Más allá del alivio dentro del horror, como la escena en la que Lars pide que se paren las barcas para hacer pis, y vemos que una tarántula está a punto de metérsele en los pantalones (curiosamente, la cámara se atreve a enseñar la base de su pene), Roth parece querer arremeter en lo más profundo a la sensibilidad hipócrita de la sociedad acomodada de nuestra época (incluso a los que nos creemos acomodados, pero no dejamos de ser pobres «sedados» con miajas de espejismos).
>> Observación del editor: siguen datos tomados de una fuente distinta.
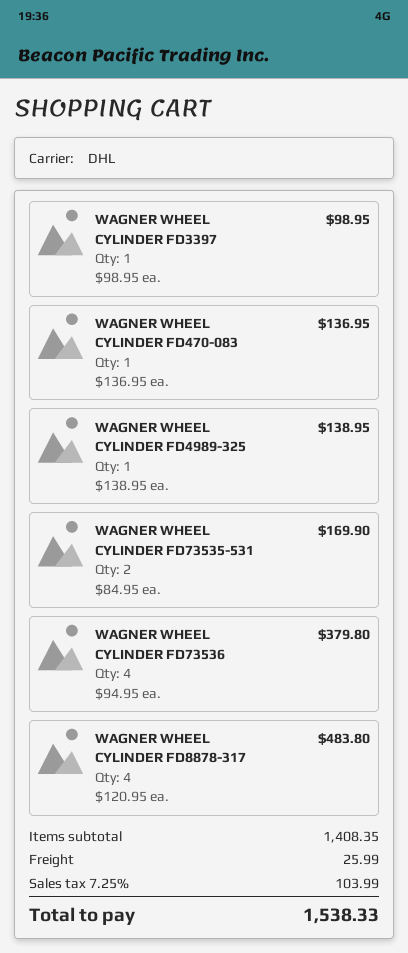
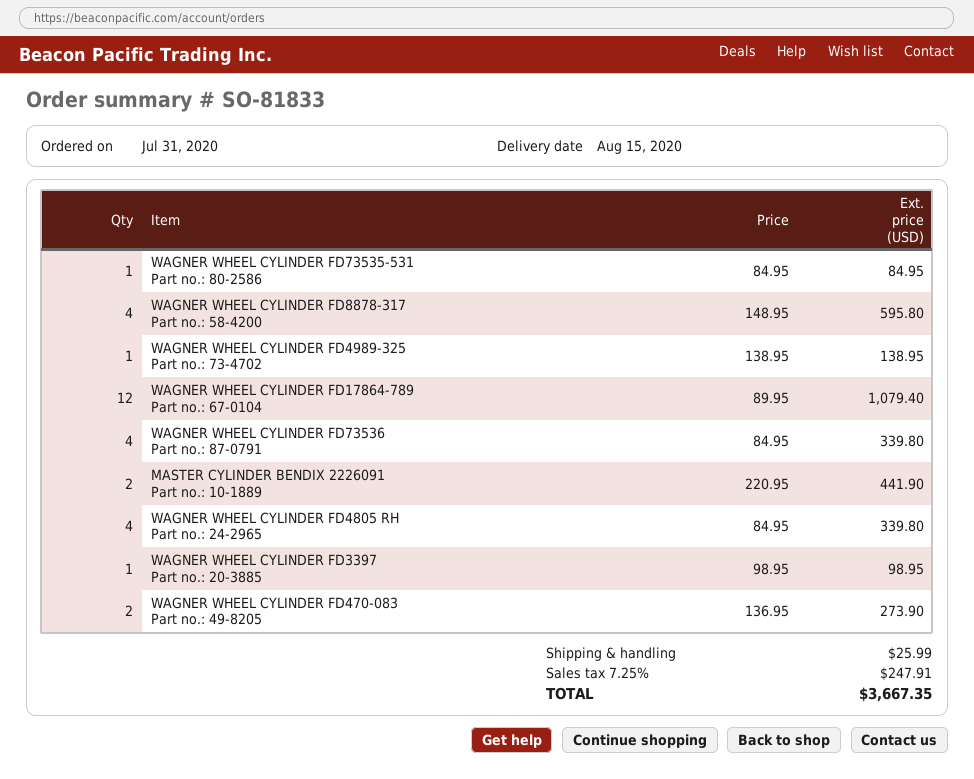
WAGNER WHEEL CYLINDER FD470-083: 1 x 136.95 = 136.95 -> 2 x 136.95 = 273.90
WAGNER WHEEL CYLINDER FD73535-531: 2 x 84.95 = 169.90 -> 1 x 84.95 = 84.95
WAGNER WHEEL CYLINDER FD73536: 4 x 94.95 = 379.80 -> 4 x 84.95 = 339.80
WAGNER WHEEL CYLINDER FD8878-317: 4 x 120.95 = 483.80 -> 4 x 148.95 = 595.80
WAGNER WHEEL CYLINDER FD17864-789: none -> 12 x 89.95 = 1079.40
MASTER CYLINDER BENDIX 2226091: none -> 2 x 220.95 = 441.90
WAGNER WHEEL CYLINDER FD4805 RH: none -> 4 x 84.95 = 339.80
tax: 7.25% = 103.99 -> 7.25% = 247.91
total: 1538.33 -> 3667.35

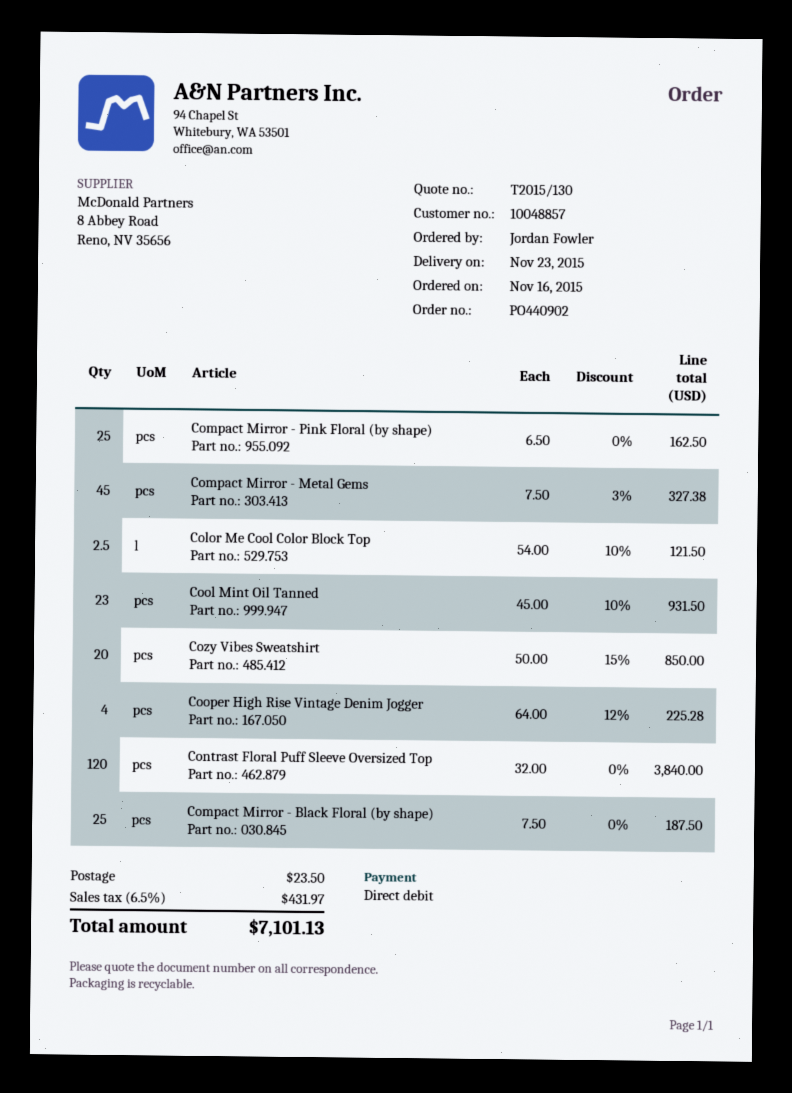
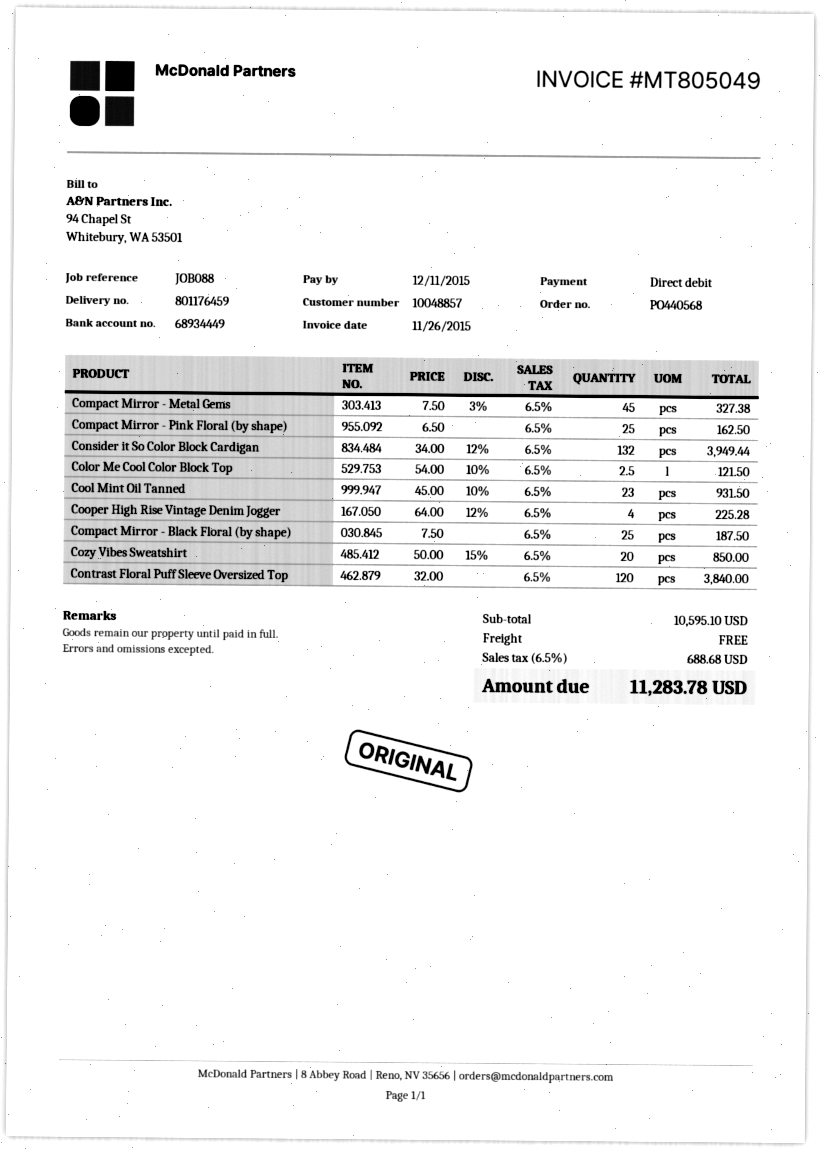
order number: PO440902 -> PO440568
Consider it So Color Block Cardigan: none -> 132 x 34.00 - 12% = 3949.44
shipping: 23.50 -> 0.00
tax: 6.5% = 431.97 -> 6.5% = 688.68
total: 7101.13 -> 11283.78

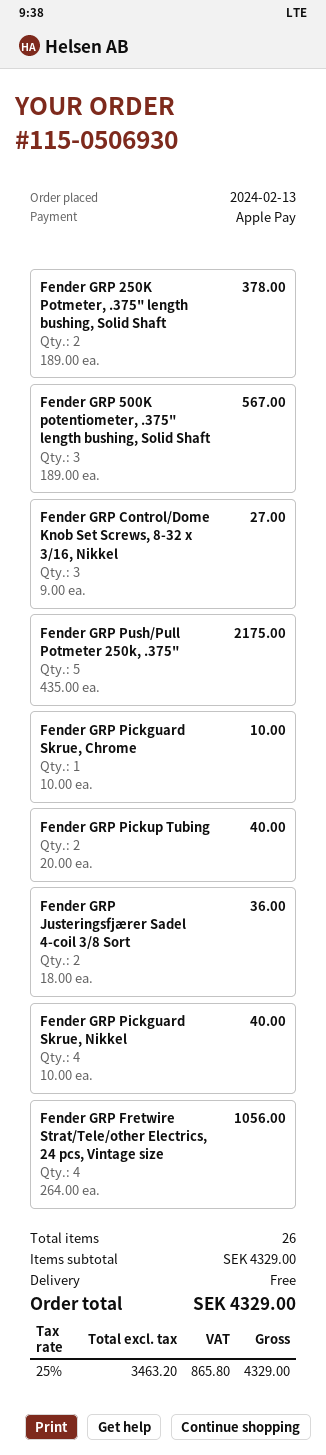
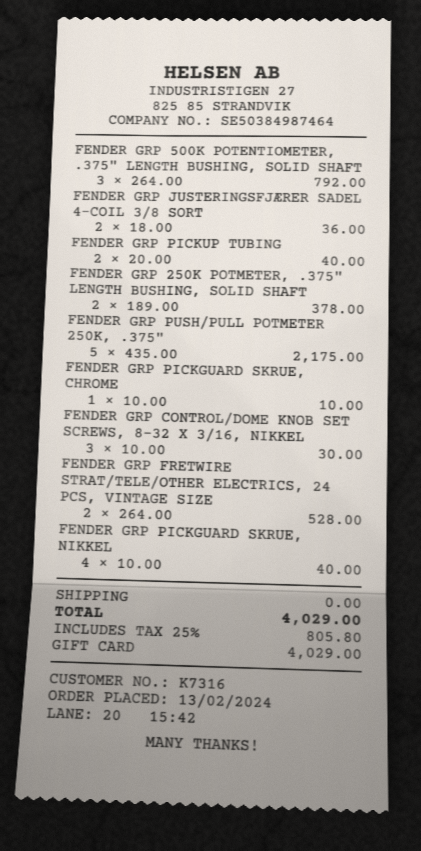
payment method: Apple Pay -> gift card
Fender GRP 500K potentiometer, .375" length bushing, Solid Shaft: 3 x 189.00 = 567.00 -> 3 x 264.00 = 792.00
Fender GRP Control/Dome Knob Set Screws, 8-32 x 3/16, Nikkel: 3 x 9.00 = 27.00 -> 3 x 10.00 = 30.00
Fender GRP Fretwire Strat/Tele/other Electrics, 24 pcs, Vintage size: 4 x 264.00 = 1056.00 -> 2 x 264.00 = 528.00
tax: 25% = 865.80 -> 25% = 805.80
total: 4329.00 -> 4029.00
Está claro que al hombre no le falta talento. Pero trabaja con tanta pródiga de desdén, que si bien su intención podría ser aplaudida, el resultado es tan obviamente fallido, que no sería de extrañar que antes de meterse detrás de la cámara, se hubiesen chutado todos una de esas bolsas de mariguana que tanto empeño tienen en meter en la propia diégesis de la historia. Moraleja para el espectador: el mundo no se cambia desde la embriaguez de la autocomplacencia y el desprecio pusilánime, desde la crítica facilona, sino metiéndose en el lodo hasta la rodilla (o el rodillo de la cocina de un caníbal). Es por esto, por lo que creo bien fundamentadas mis sospechas de que Roth nunca llegará a ser un Demme, un Dooner, un Friedkin o, ni mucho menos, un Kubrick.